= Beginning of Section =

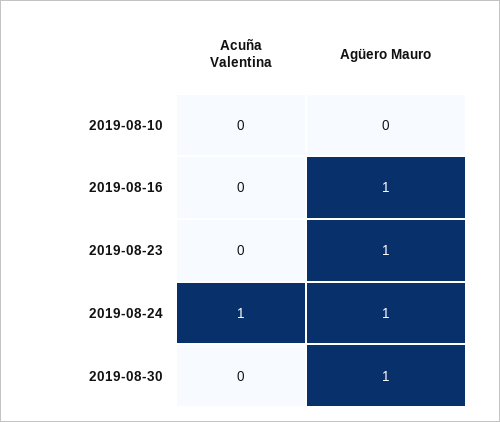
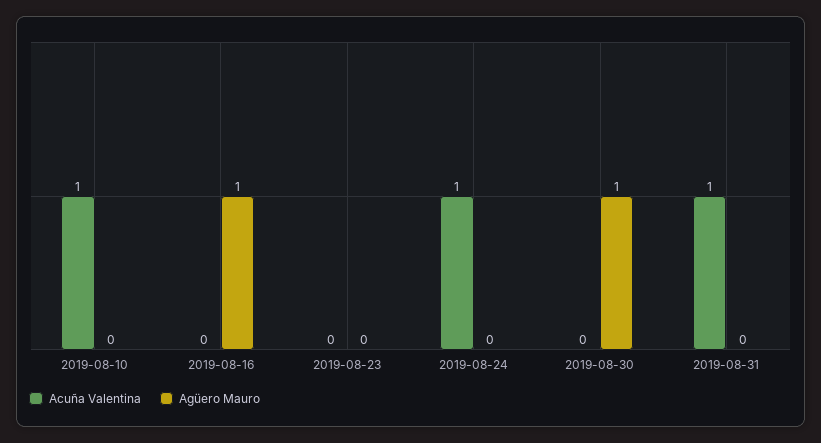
Acuña Valentina, 2019-08-10: 0 -> 1
Agüero Mauro, 2019-08-23: 1 -> 0
Agüero Mauro, 2019-08-24: 1 -> 0
Acuña Valentina, 2019-08-31: none -> 1
Agüero Mauro, 2019-08-31: none -> 0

= End of Section =

§ EXERCISE
For this exercise, copy the entries above exactly and skip any picture.

§ EXERCISE SOLUTION
Acuña Valentina, 2019-08-10: 0 -> 1
Agüero Mauro, 2019-08-23: 1 -> 0
Agüero Mauro, 2019-08-24: 1 -> 0
Acuña Valentina, 2019-08-31: none -> 1
Agüero Mauro, 2019-08-31: none -> 0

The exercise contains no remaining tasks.